Blake construction is the bread and butter of the Italian shoe
industry. Although Italian shoe manufacturers use a dizzying array
of construction techniques, probably more good-quality shoes are
made using Blake construction than all of the other methods
combined.
The diagram above (again lifted from the
La Botte Chantilly website) shows what is involved with Blake
construction, and it should be immediately clear why it is so
popular: it's a lot simpler than Goodyear welting. There is a single
row of stitching that attaches the insole to the upper (turned under
the insole) and the outsole. Obviously, since the stitching runs
inside of the shoe, it's not possible for a Blake-constructed shoe
to be stitched together by hand; so this construction technique is a
child of the Industrial Revolution. It's named for Lyman Reed Blake,
and American inventor who patented the machine to accomplish this in
1856. He later sold the patent to a man named Gordon McKay, and one
consequently sees this construction method referred to as McKay
construction.
Blake construction has two principal advantages. First, because it
requires no stitching on the sole edges outside the shoe, it is
possible to get extremely close-cut soles with it, much more closely
cut than would ever be possible with a Goodyear-welted shoe. Second,
because Blake-constructed shoes have fewer layers in the sole, they
tend to be more flexible than Goodyear -welted shoes. The principal
disadvantages are all outgrowths of the stitching along the insole.
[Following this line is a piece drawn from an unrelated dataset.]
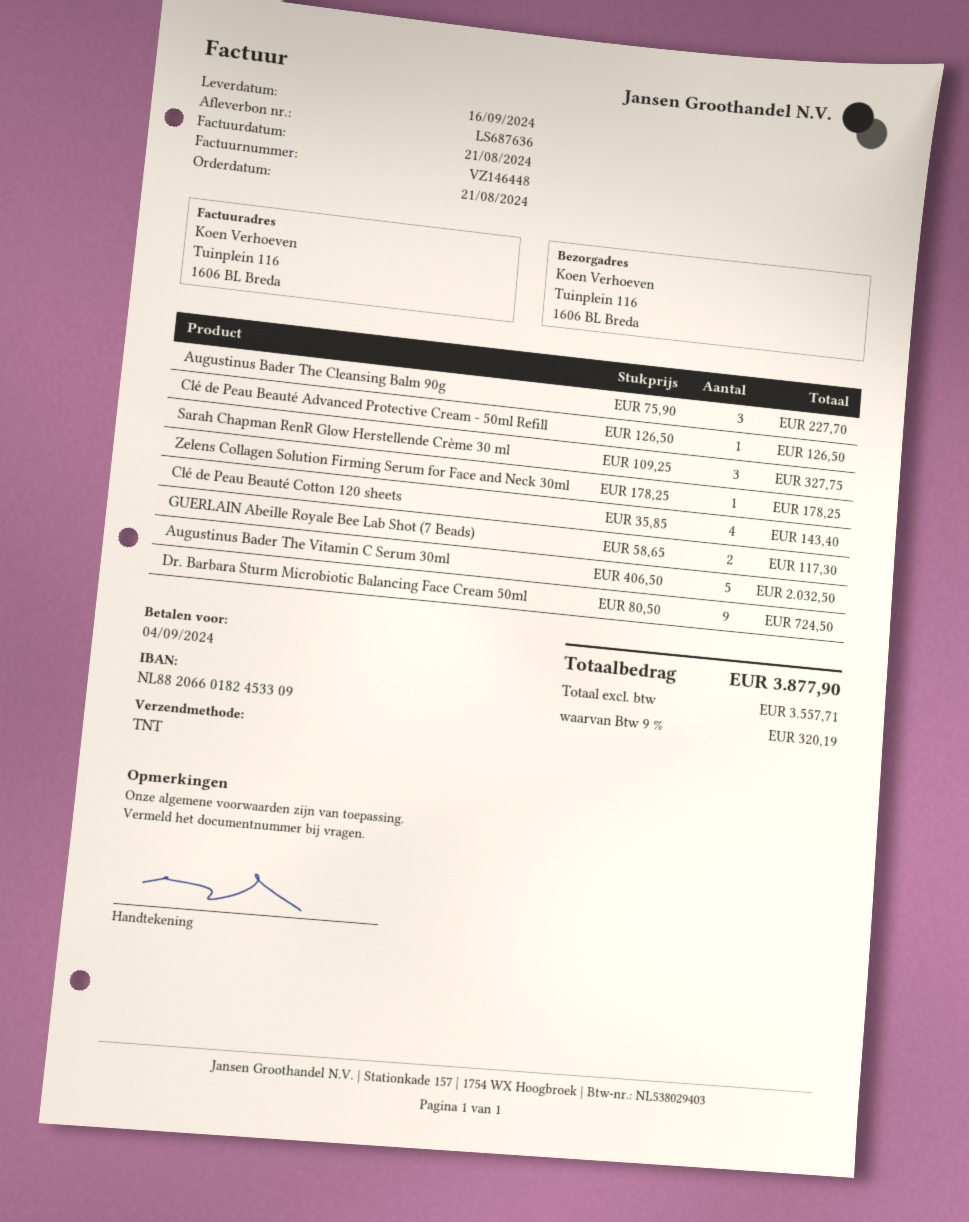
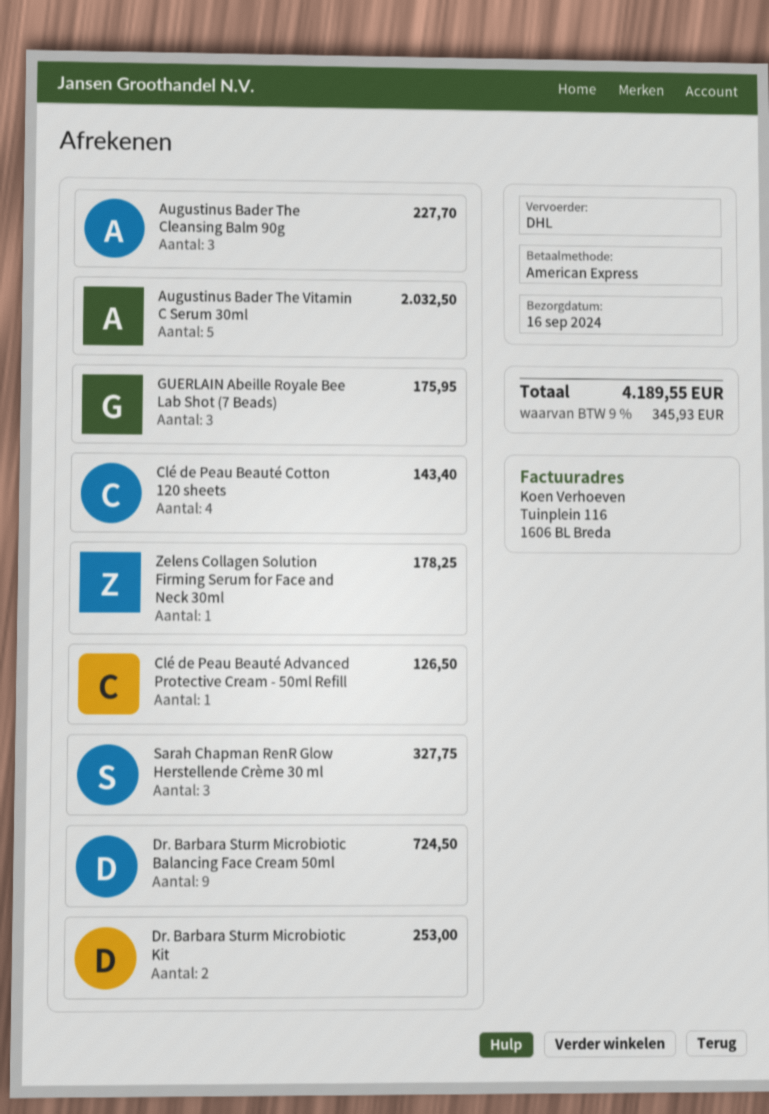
shipping method: TNT -> DHL
GUERLAIN Abeille Royale Bee Lab Shot (7 Beads): 2 for 117.30 -> 3 for 175.95
Dr. Barbara Sturm Microbiotic Kit: none -> 2 for 253.00
tax: 9% = 320.19 -> 9% = 345.93
total: 3877.90 -> 4189.55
This row of stitching can irritate some feet, especially when it is
not covered by a sock liner. More seriously, it can wick moisture
from the ground into the inside of the shoe. Unless they have rubber
soles, Blake-constructed shoes will always be less waterproof than
Goodyear-welted shoes, all other things being equal.
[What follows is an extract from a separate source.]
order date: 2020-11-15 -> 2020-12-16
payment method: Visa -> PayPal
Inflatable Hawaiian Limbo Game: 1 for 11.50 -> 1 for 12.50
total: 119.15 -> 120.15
Shoe snobs tend to disparage Blake-constructed shoes, and I think
that this tendency is unfortunate. It is true that Italy turns out a
lot of cheap, junky Blake-constructed shoes, but I would put a
Blake-constructed shoe from an excellent maker like Gravati up
against any comparably-priced footwear, regardless of construction.
They're better-made and better-finished than any of the English-made
Goodyear-welted shoes that I have seen at a similar price point.
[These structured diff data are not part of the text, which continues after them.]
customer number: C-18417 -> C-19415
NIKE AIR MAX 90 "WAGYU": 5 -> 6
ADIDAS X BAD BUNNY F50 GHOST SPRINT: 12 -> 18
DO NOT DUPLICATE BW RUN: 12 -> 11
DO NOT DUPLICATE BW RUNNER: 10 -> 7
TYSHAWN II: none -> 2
And, despite what you might hear from salesmen pushing Allen-Edmonds
or other Goodyear-welted shoes, Blake shoes can be resoled. The
cobbler just needs a Blake soling machine, which are admittedly less
common than Goodyear welting machines, at least in the United
States.
Blake/Rapid.
As the name suggests, Blake/Rapid construction is a whole lot like
Blake construction. There is a row of Blake stitching along the
insole; but instead of attaching the insole to the outsole, it
attaches the insole to a midsole. The midsole is attached to the
outsole by a row of stitching (that's the Rapid part of the
combination) running outside the shoe. Conceptually, it's a bit like
a combination of Goodyear welting and Blake construction. Because
the row of Blake stitching doesn't go all the way from the interior
of the sole to the outsole, it doesn't have the problem with ground
moisture that Blake-constructed shoes; but this increased degree of
waterproofing comes at a price. The presence of the midsole and the
necessity for a row of stitching on the outside of the shoe
attaching the midsole to the outsole mean that Blake/Rapid shoes can
neither be as flexible nor have soles that are as close-cut as
Blake-constructed shoes. In addition, all other things being equal,
Blake/Rapid shoes will have a more rugged appearance than equivalent
shoes made with Blake construction. This can either be an advantage
or a disadvantage, depending on the look that you're seeking.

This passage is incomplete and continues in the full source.